Nouvelle loi imposant le mandarin et démantelant l'autonomie des minorités
La législature chinoise a codifié la campagne d'assimilation de longue date du président Xi Jinping dans une nouvelle loi nationale, officialisant l'intégration culturelle des 55 minorités ethniques officiellement reconnues du pays. Cette législation remplace effectivement la loi sur l'autonomie ethnique régionale des années 1980, qui promettait une autonomie limitée et la liberté linguistique. Les nouvelles règles imposent l'utilisation du chinois standard comme langue principale dans toutes les écoles et les lieux publics, exigeant que tous les élèves aient une maîtrise fondamentale du mandarin au collège.
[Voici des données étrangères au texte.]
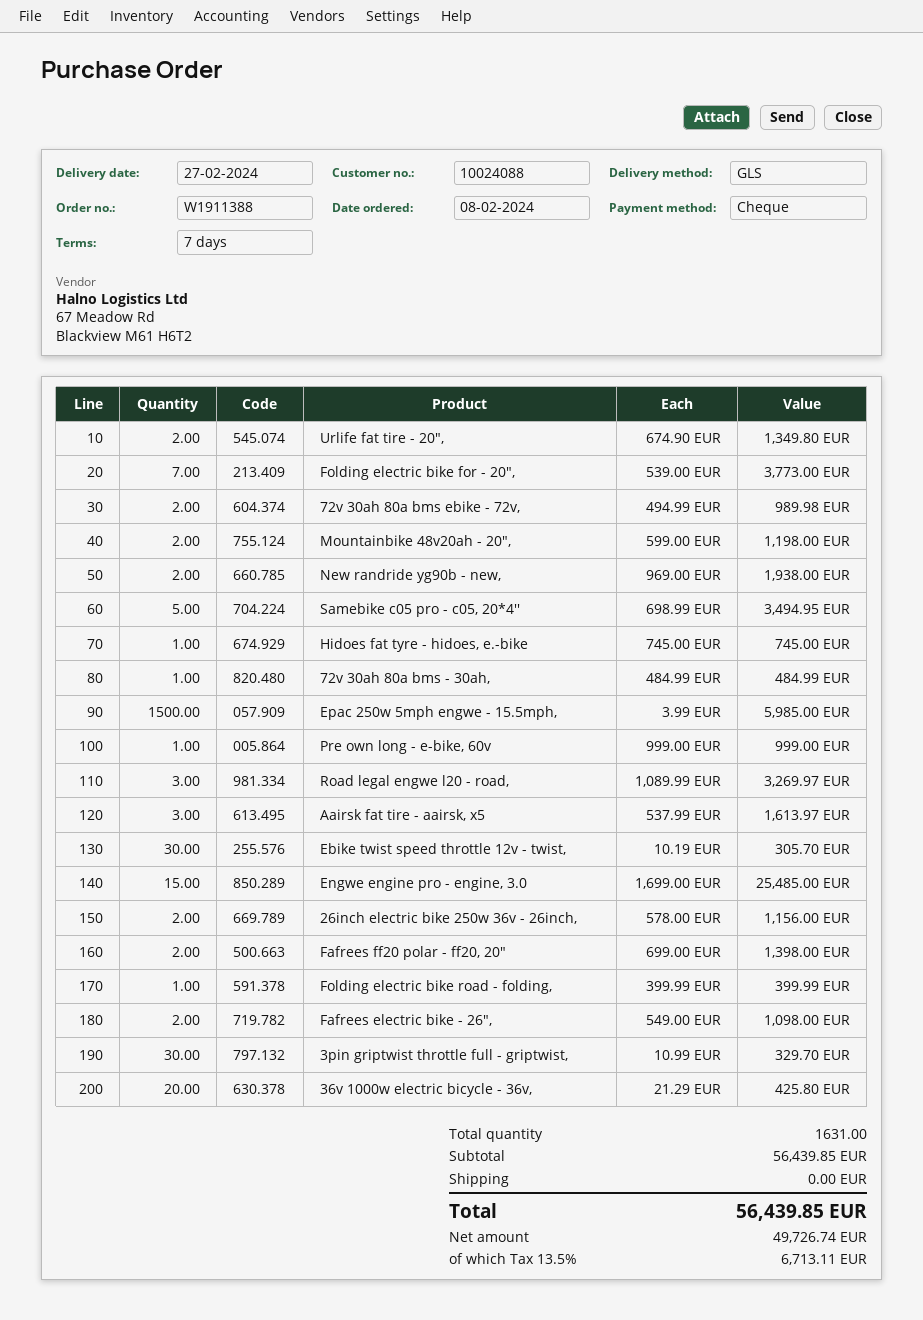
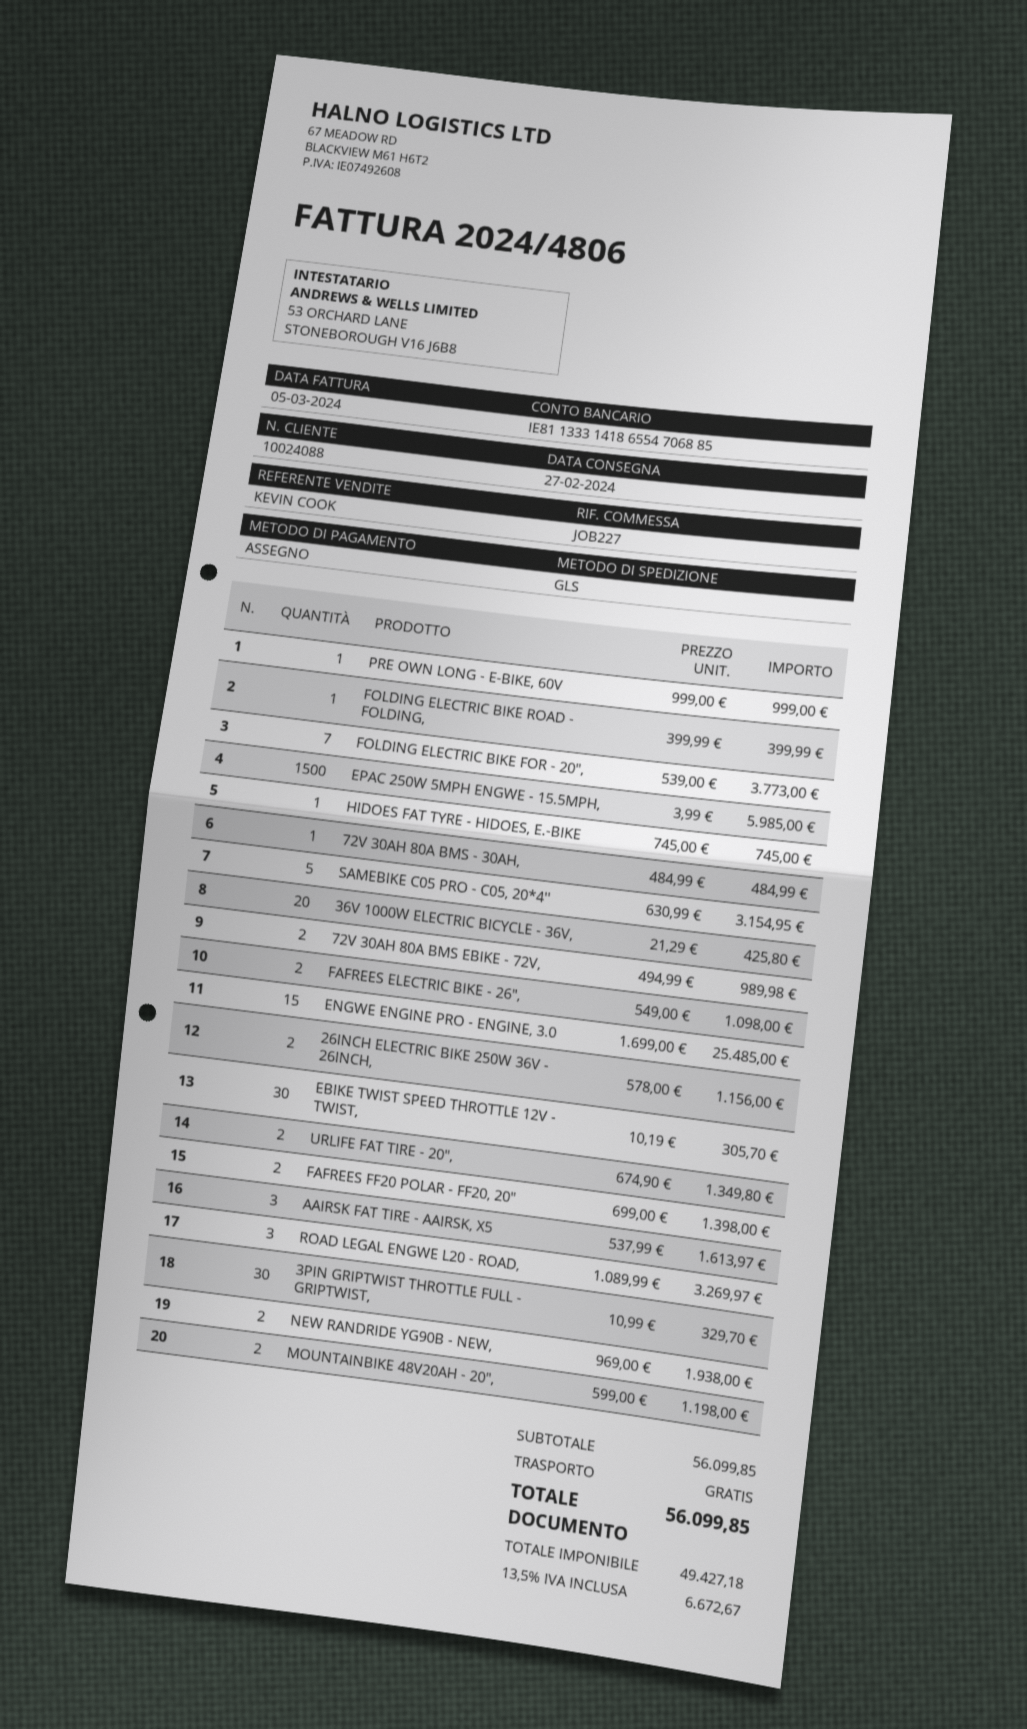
Samebike c05 pro - c05, 20*4'': 5 x 698.99 = 3494.95 -> 5 x 630.99 = 3154.95
subtotal: 56439.85 -> 56099.85
net: 49726.74 -> 49427.18
tax: 13.5% = 6713.11 -> 13.5% = 6672.67
total: 56439.85 -> 56099.85

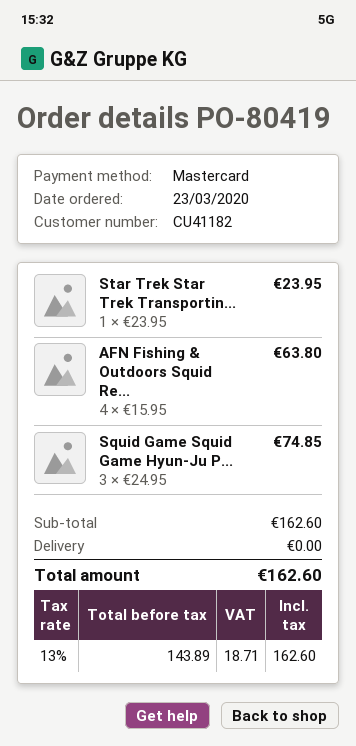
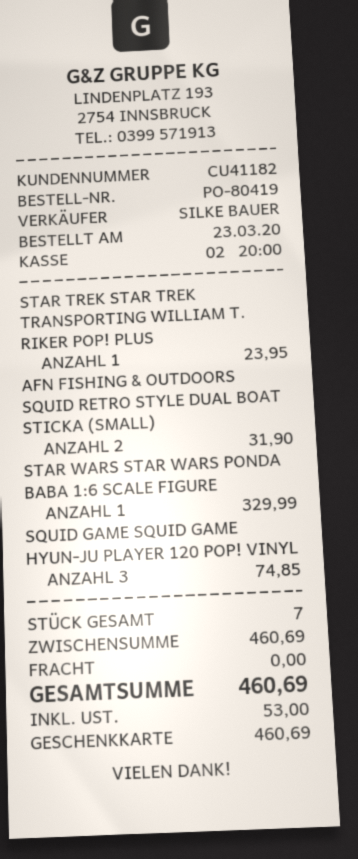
payment method: Mastercard -> gift card
AFN Fishing & Outdoors Squid Re...: 4 for 63.80 -> 2 for 31.90
STAR WARS STAR WARS PONDA BABA 1:6 SCALE FIGURE: none -> 1 for 329.99
subtotal: 162.60 -> 460.69
tax: 18.71 -> 53.00
total: 162.60 -> 460.69

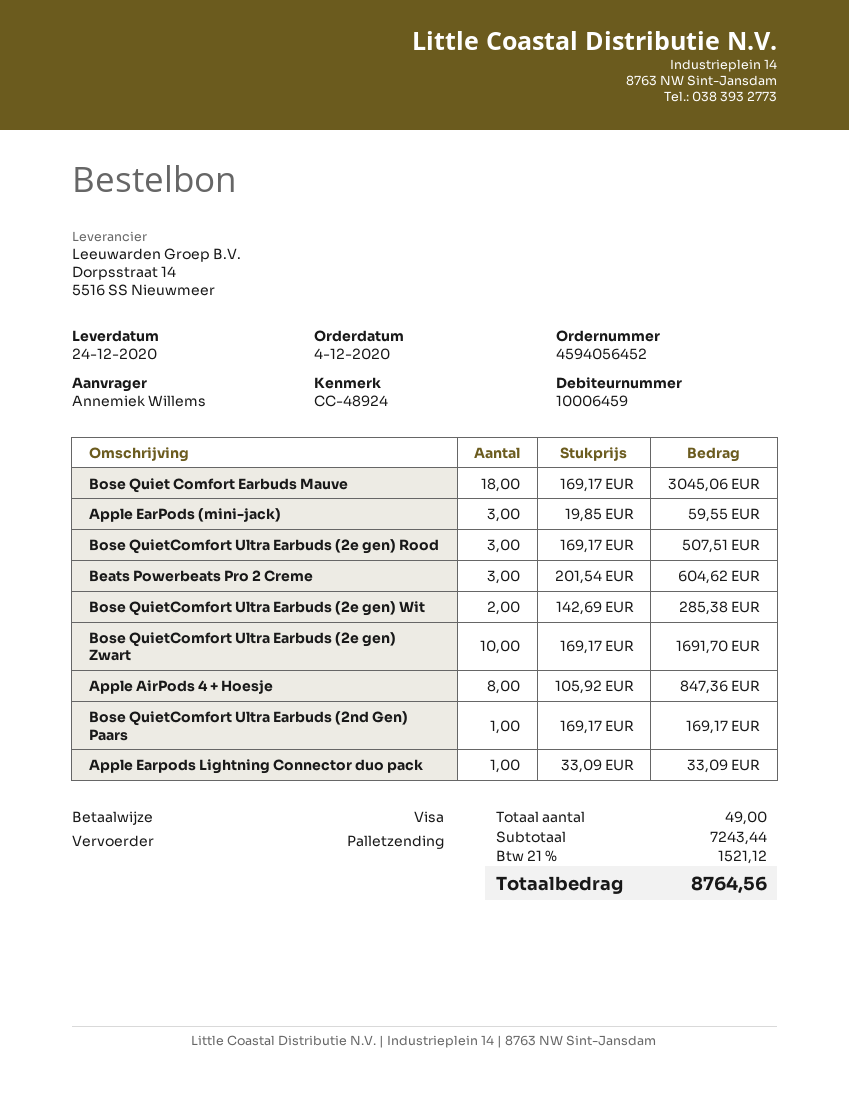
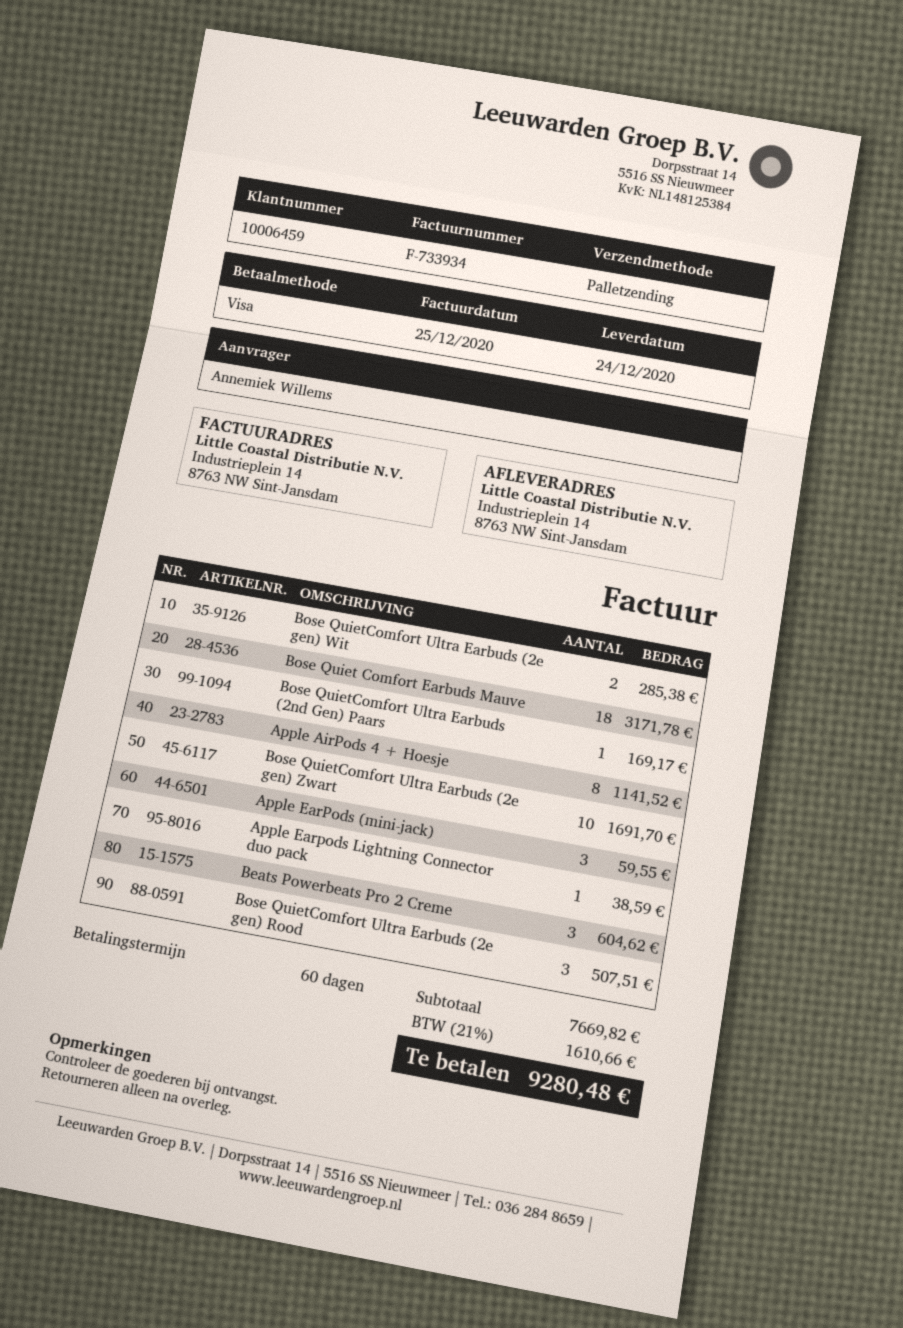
Bose Quiet Comfort Earbuds Mauve: 18 for 3045.06 -> 18 for 3171.78
Apple AirPods 4 + Hoesje: 8 for 847.36 -> 8 for 1141.52
Apple Earpods Lightning Connector duo pack: 1 for 33.09 -> 1 for 38.59
subtotal: 7243.44 -> 7669.82
tax: 21% = 1521.12 -> 21% = 1610.66
total: 8764.56 -> 9280.48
Cette politique officialise les actions déjà mises en œuvre dans des régions comme le Tibet, le Xinjiang et la Mongolie intérieure, où une mesure similaire en 2020 visant à remplacer les manuels en langue mongole avait provoqué de vastes protestations. La loi vise à forger un « fort sentiment de communauté pour la nation chinoise » centré sur la culture et la langue de la majorité Han.
Cela sonne le glas de la promesse initiale du parti d'une autonomie significative.
— James Leibold, Professeur à l'Université La Trobe.
Pour les investisseurs étrangers et les sociétés multinationales, la caractéristique la plus préoccupante de cette loi est sa portée extraterritoriale. Elle accorde aux autorités chinoises le pouvoir de tenir légalement responsables les individus et les groupes situés en dehors de la Chine pour avoir sapé l'unité nationale ou s'être livrés à des « actes séparatistes ». Cette disposition crée un cadre de risque juridique similaire à la loi sur la sécurité nationale imposée à Hong Kong en 2020, qui a été utilisée pour cibler des militants étrangers et crée une incertitude significative en matière de conformité et d'opérations pour les entreprises internationales.
La clause étend la juridiction légale de Pékin au-delà de ses frontières, signalant une posture plus agressive dans la répression de la dissidence et le contrôle du récit mondial sur ses politiques internes. Cela augmente le potentiel de friction géopolitique et complique l'évaluation des risques pour toute entité exposée à la Chine, car des actions jugées permissibles ailleurs pourraient être interprétées comme illégales en vertu de cette nouvelle loi.